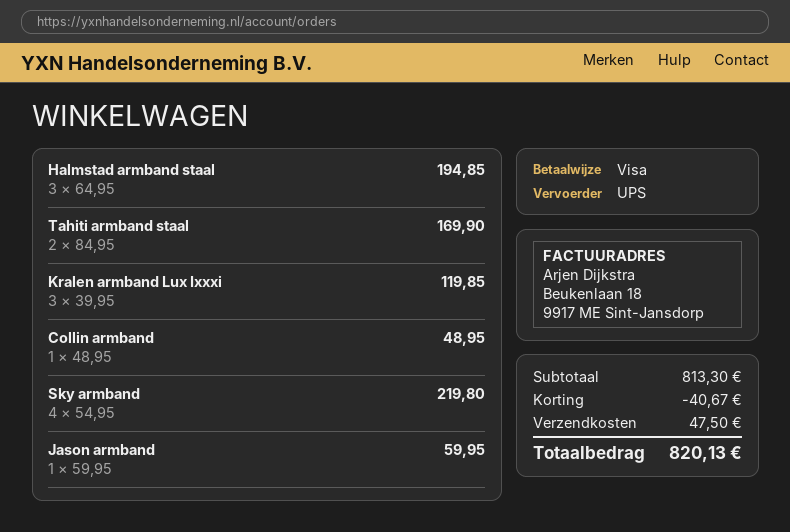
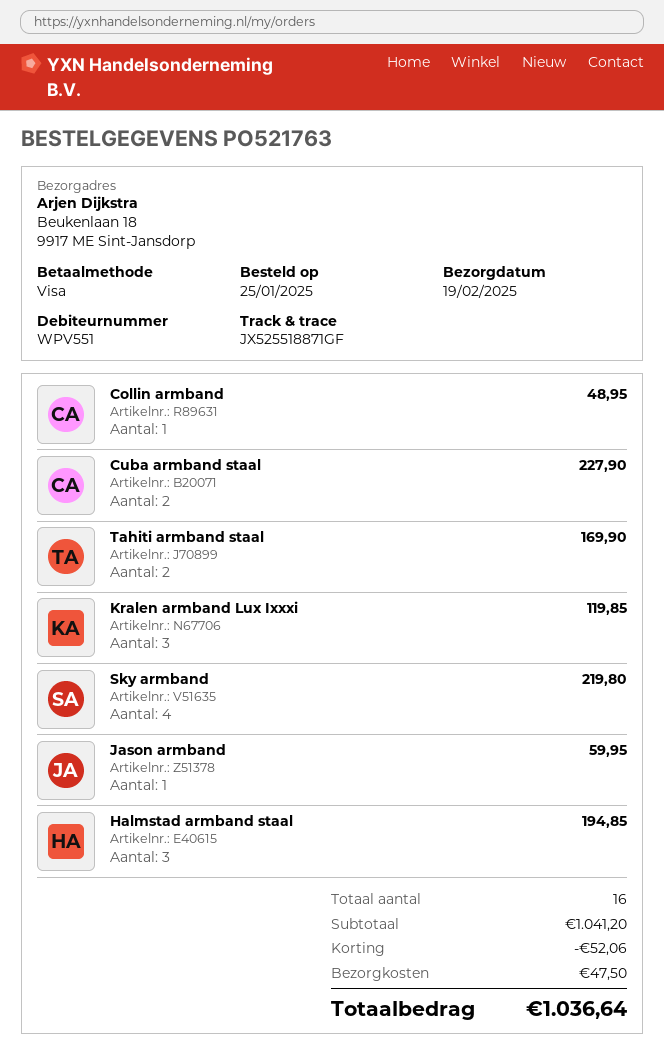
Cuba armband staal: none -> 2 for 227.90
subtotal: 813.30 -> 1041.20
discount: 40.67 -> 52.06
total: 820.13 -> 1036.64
---
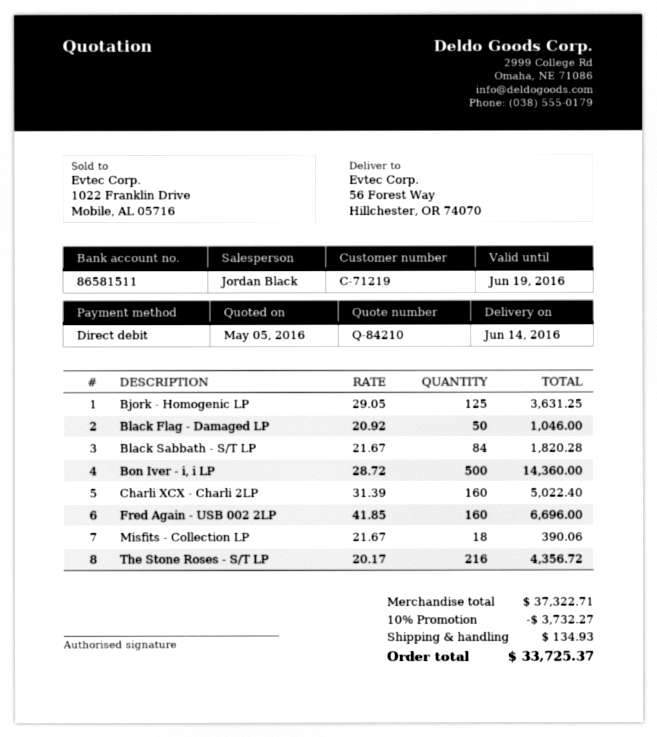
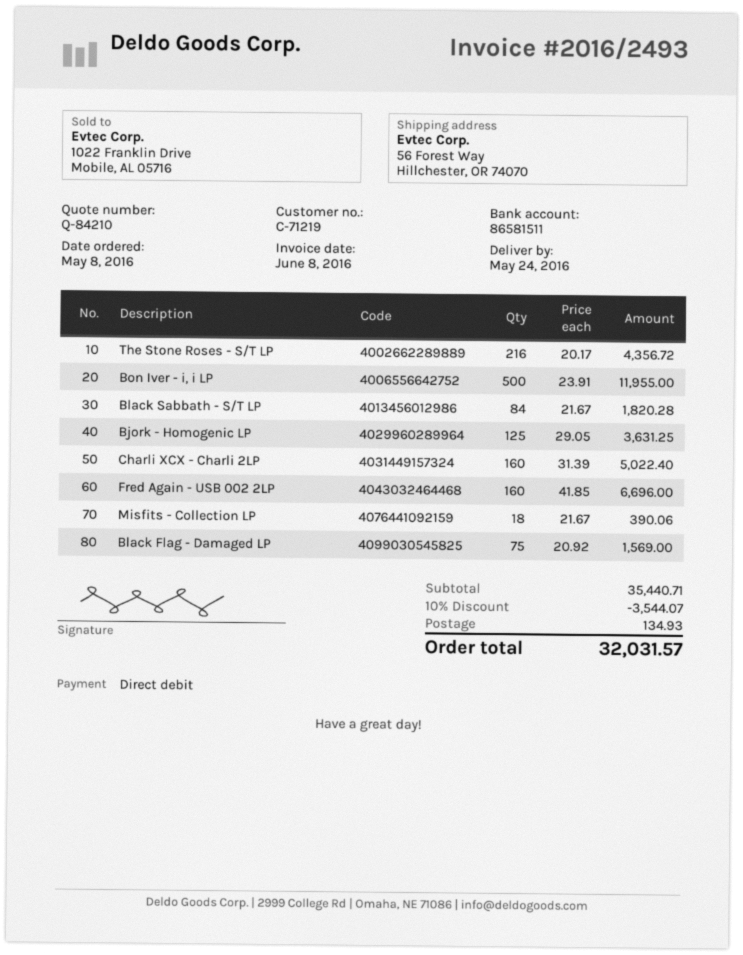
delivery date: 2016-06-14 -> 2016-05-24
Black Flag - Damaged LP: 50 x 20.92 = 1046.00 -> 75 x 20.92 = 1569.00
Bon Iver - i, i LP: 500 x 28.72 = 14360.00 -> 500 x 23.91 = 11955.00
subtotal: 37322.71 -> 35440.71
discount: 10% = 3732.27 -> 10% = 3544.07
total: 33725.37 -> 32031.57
==
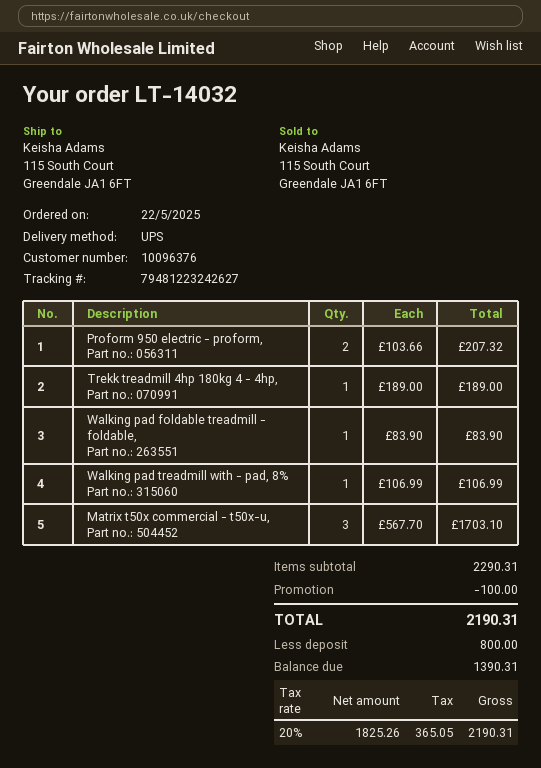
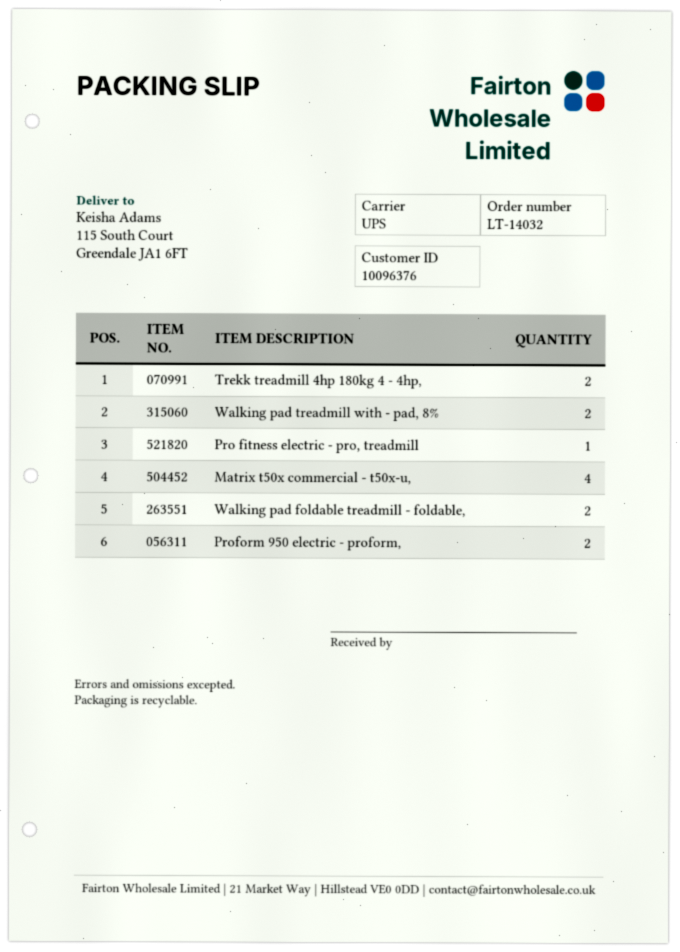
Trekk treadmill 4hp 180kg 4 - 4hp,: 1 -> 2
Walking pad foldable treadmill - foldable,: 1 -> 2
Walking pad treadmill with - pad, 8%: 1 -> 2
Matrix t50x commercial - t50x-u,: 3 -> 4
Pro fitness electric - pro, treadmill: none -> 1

■ Exercise prompt
The lines of the records that contain the string "subtotal" should be located and copied.

■ Final answer
subtotal: 813.30 -> 1041.20
subtotal: 37322.71 -> 35440.71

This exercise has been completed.